I don’t know how I didn’t see it before but I guess it’s due to the fact that I was tempted to go back to an ex boyfriend like I used to do in times of crisis and so I began to regret that I couldn’t rebuild my life with this other man because I knew that if I did I would be committing adultery – clearly this is not a thought from my Beloved – but this joy has led me to understand that YES I can and that in fact I am rebuilding my life, (as HE Himself told me IT’S a NEW BEGINNING for me) since I have already found the Man I always dreamed of!! He has always been here with me and I ignored Him by looking at what the world offers and foolishly ignoring the blessing that I already have and that is HIM. That is why I feel this joy flow, because I am not in need, I am not sunk in tears and pain, I am accompanied and I am deeply and eternally loved by my sweet Heavenly Husband and I love HIM deeply too!!

No matter what valleys we have to go through in life, by His side we can walk on the waters of the storm, so just continue seeking your Husband, persevere in letting HIM be the first in your heart because that is the safe place where nothing can affect us to a level where we are destroyed, we can fall, fail and be attacked, but we will not remain fallen forever, because He covers us and lifts us up.

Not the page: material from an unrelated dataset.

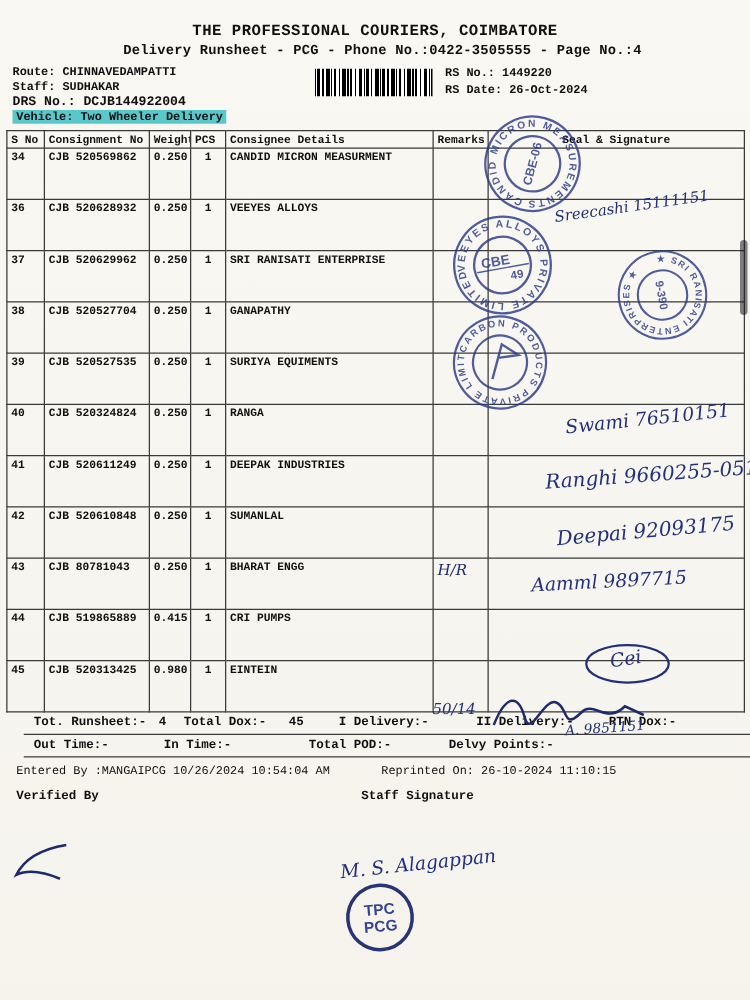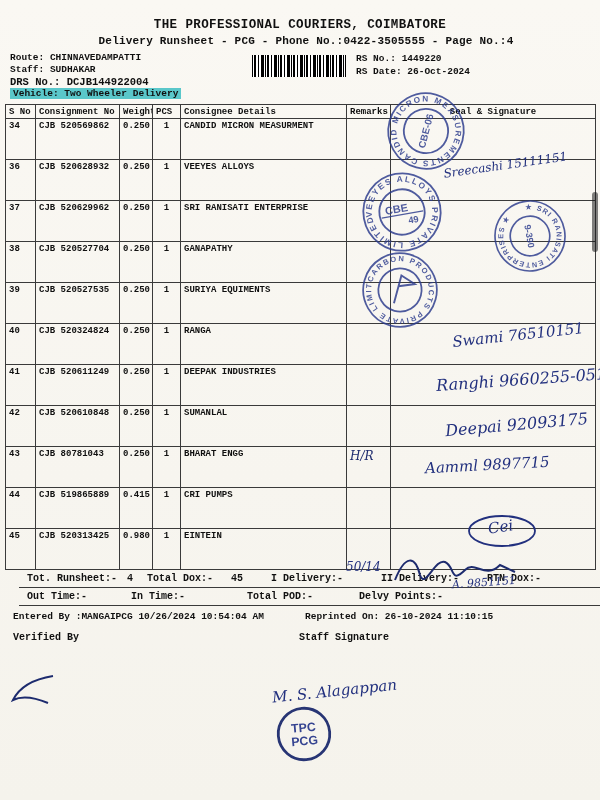"Entered By :MANGAIPCG 10/26/2024" .entered-row { font-weight: bold -> normal }
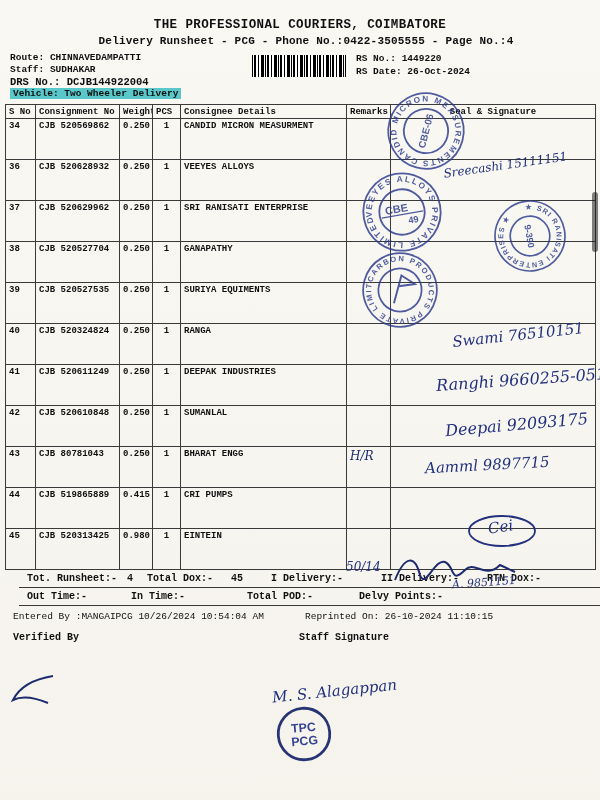"Staff Signature" span { left: 294px -> 284px }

3 thoughts on “Looking to the future”

  1. Thank you for sharing this beautiful testimony precious Anastasia. I know exactly about what peace you are talking about, because yes He gives peace that surpasses all understanding. I remember the first time my marriage fell apart and I fell apart and always looking for my peace and fulfillment in my spouse. Then after receiving a restored marriage I thought that will give me peace but it didn’t, I had to be restored to my Beloved Lord. I have to smile now (but I never ever thought I would say this with a smile), my spouse was going back and forth and I was experiencing the chaos until my precious Beloved stopped it and I totally clicked like a light going on, that He was all the Peace I needed, He was all I needed to be ok. And no off course the trials didn’t stop but I didn’t look to a man for my peace anymore, I look to Him. He really does love us so very much.

    1. Yes, Janine, I agree with you. The peace He gives us is unparalleled. I identify with what you share, because we think it’s when we get what we want that we find the peace we long for, but that’s not the case. We only find it with our Beloved.

  2. Dear Anastasia,
    Thank you for sharing this beautiful praise about our Heavenly Man. It also gives me so much peace that I know that He is all I need. And in Him I find the unconditional love and protection that I first sought from an earthly man. I love the Bible texts that you share. He is our shield, he protects us because we are His beloved brides!